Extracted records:
● ● ●

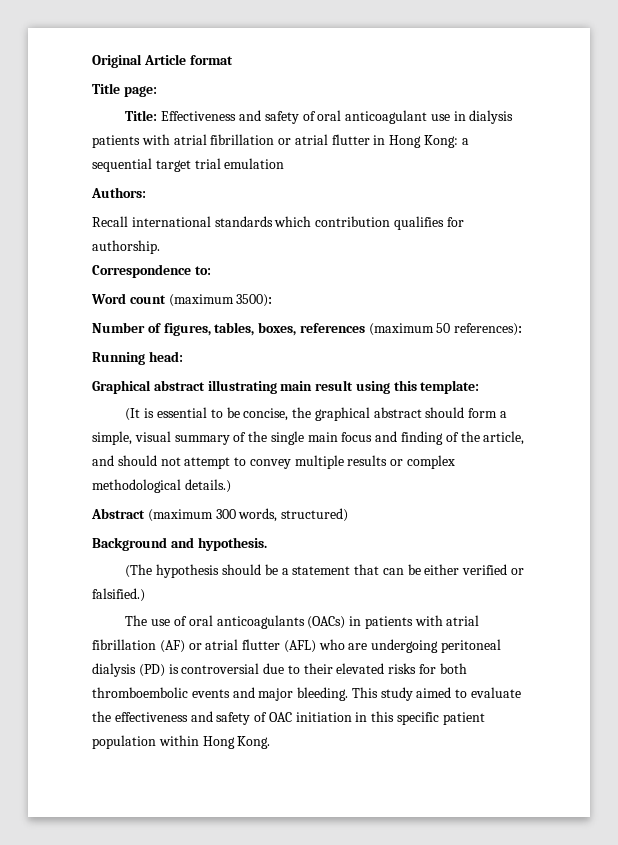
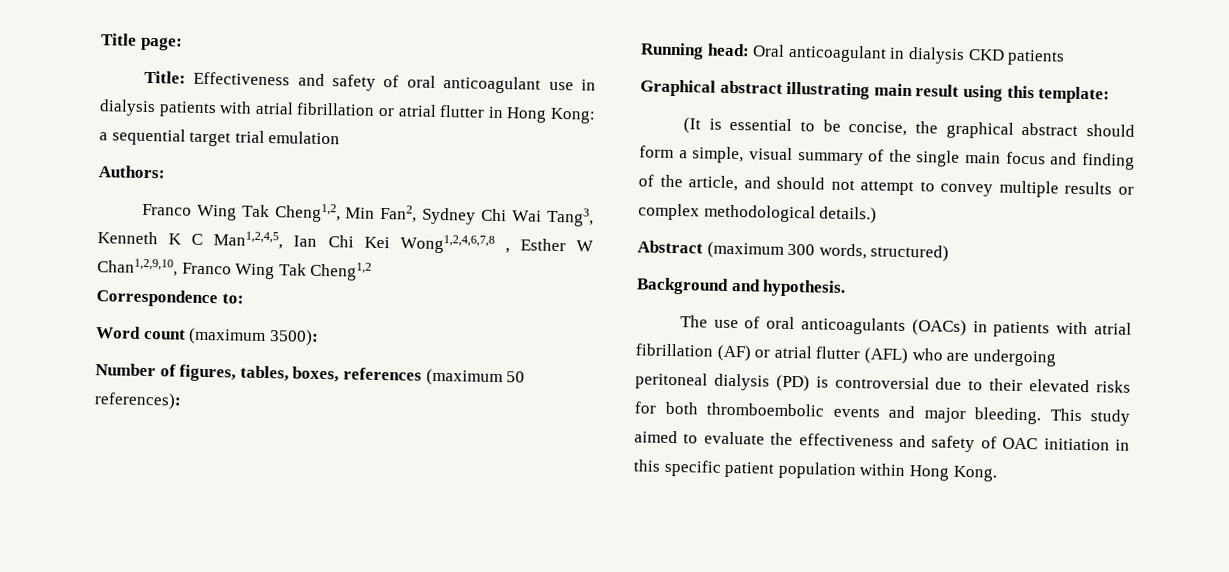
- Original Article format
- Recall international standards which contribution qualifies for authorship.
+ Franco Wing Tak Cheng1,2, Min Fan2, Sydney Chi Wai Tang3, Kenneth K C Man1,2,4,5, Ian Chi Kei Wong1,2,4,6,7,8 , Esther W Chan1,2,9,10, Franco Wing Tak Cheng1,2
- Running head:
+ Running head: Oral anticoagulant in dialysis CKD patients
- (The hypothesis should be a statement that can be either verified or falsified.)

● ● ●

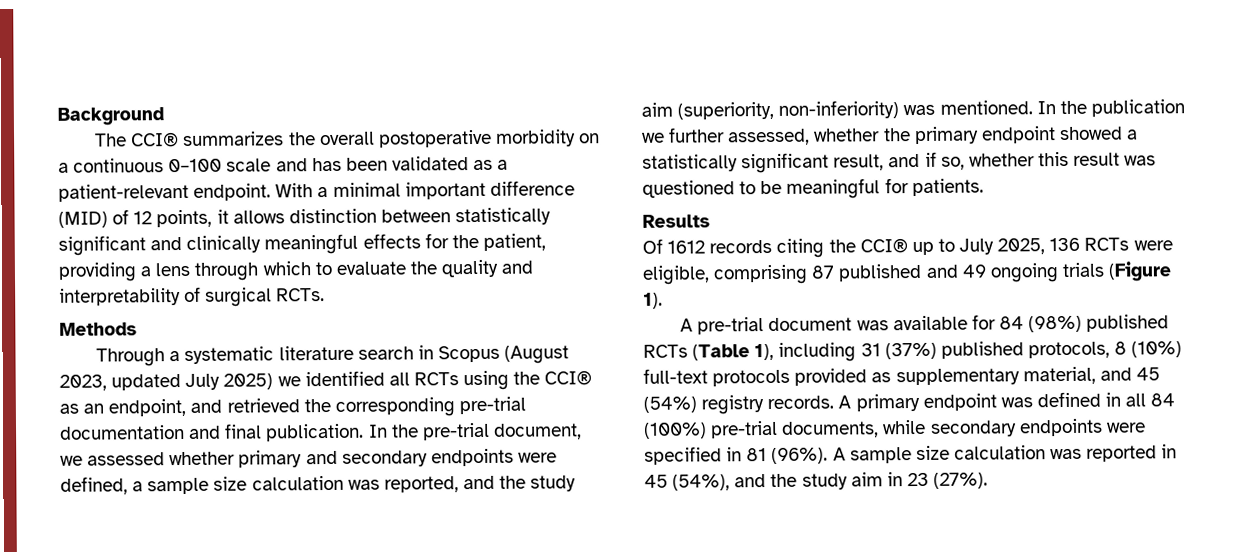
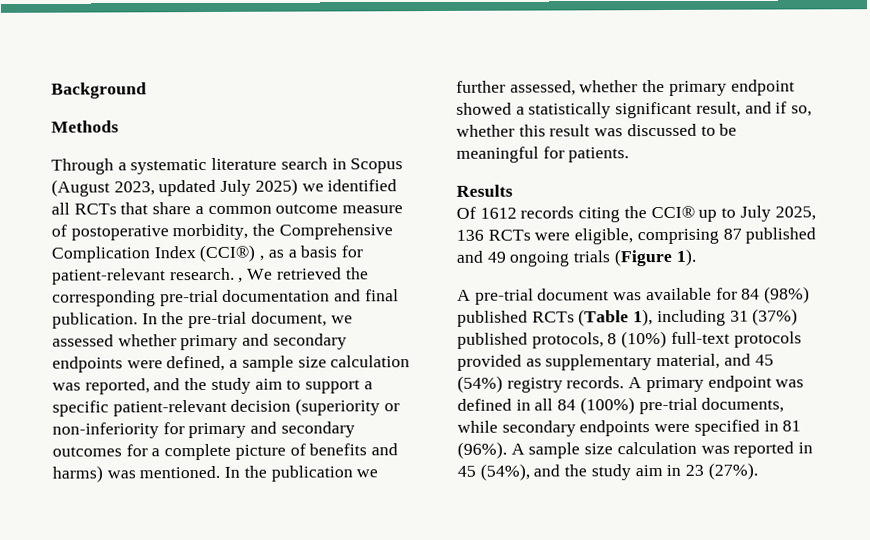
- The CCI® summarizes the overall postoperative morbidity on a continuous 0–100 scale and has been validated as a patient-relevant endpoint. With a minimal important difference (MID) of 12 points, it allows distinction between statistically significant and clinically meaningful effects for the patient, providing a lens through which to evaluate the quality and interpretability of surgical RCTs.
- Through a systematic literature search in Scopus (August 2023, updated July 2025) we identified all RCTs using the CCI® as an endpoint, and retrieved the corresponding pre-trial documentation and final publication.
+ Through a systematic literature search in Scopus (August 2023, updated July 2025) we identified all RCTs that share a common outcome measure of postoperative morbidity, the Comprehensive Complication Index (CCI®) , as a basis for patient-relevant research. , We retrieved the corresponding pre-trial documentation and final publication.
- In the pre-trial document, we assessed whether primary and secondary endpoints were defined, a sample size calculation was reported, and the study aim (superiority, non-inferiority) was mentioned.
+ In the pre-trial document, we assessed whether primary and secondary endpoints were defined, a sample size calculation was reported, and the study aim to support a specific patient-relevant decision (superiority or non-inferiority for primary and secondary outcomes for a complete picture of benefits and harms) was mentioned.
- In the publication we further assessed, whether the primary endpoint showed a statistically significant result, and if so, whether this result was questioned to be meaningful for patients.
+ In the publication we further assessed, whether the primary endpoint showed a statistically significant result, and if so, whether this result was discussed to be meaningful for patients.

● ● ●

Work required>
Pull out every line of the records above that contains the word "updated".

Response area>
- Through a systematic literature search in Scopus (August 2023, updated July 2025) we identified all RCTs using the CCI® as an endpoint, and retrieved the corresponding pre-trial documentation and final publication.
+ Through a systematic literature search in Scopus (August 2023, updated July 2025) we identified all RCTs that share a common outcome measure of postoperative morbidity, the Comprehensive Complication Index (CCI®) , as a basis for patient-relevant research. , We retrieved the corresponding pre-trial documentation and final publication.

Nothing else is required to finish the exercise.